Aim of the exercise: Print the listing below a second time, exactly, and omit its images.

----- Data for this exercise -----

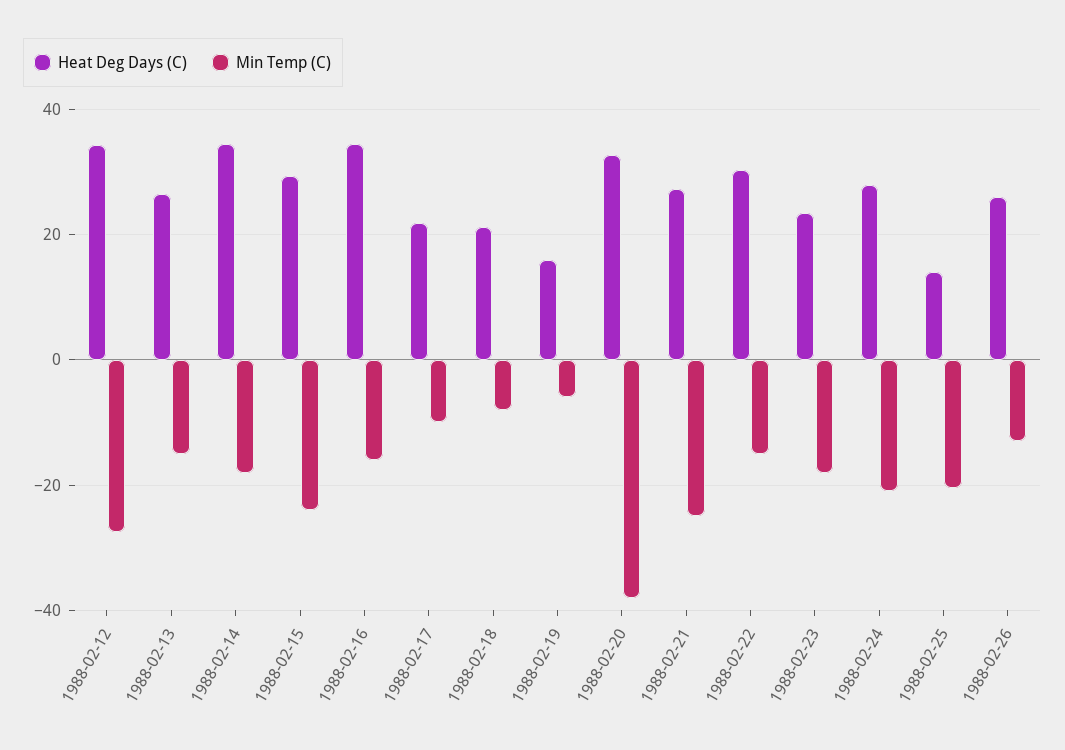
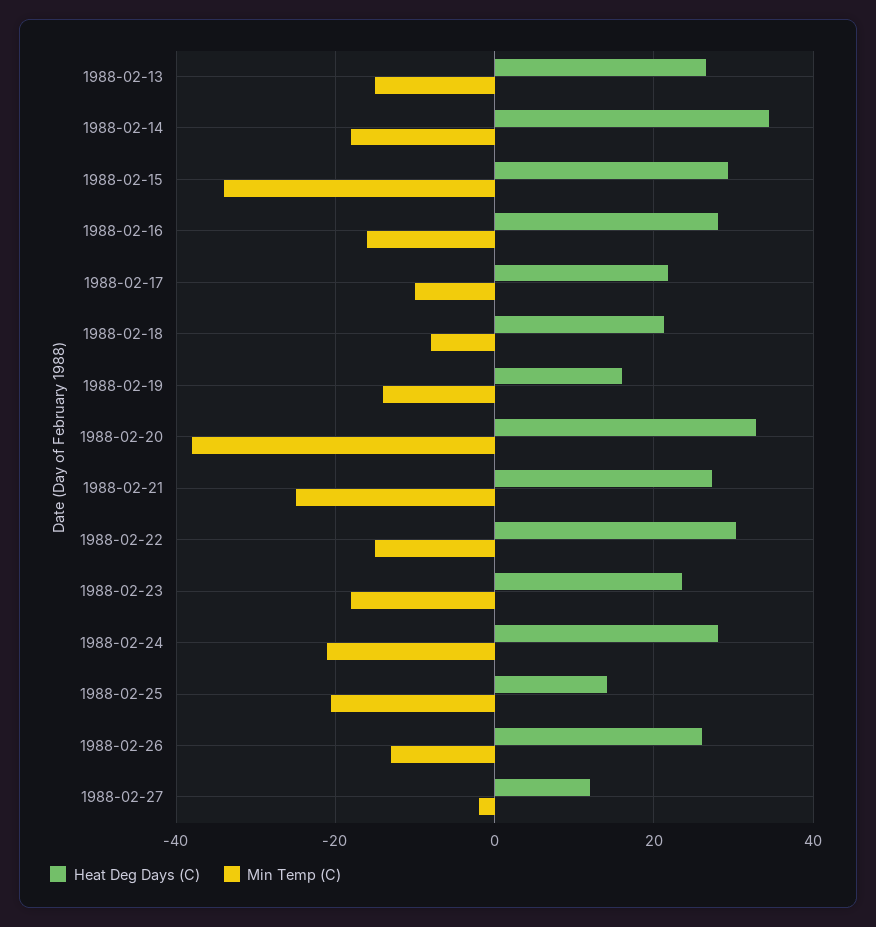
Heat Deg Days (C), 1988-02-12: 34 -> none
Min Temp (C), 1988-02-12: -28 -> none
Min Temp (C), 1988-02-15: -24 -> -34
Heat Deg Days (C), 1988-02-16: 34 -> 28
Min Temp (C), 1988-02-19: -6 -> -14
Heat Deg Days (C), 1988-02-27: none -> 12
Min Temp (C), 1988-02-27: none -> -2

-----

Your response:
Heat Deg Days (C), 1988-02-12: 34 -> none
Min Temp (C), 1988-02-12: -28 -> none
Min Temp (C), 1988-02-15: -24 -> -34
Heat Deg Days (C), 1988-02-16: 34 -> 28
Min Temp (C), 1988-02-19: -6 -> -14
Heat Deg Days (C), 1988-02-27: none -> 12
Min Temp (C), 1988-02-27: none -> -2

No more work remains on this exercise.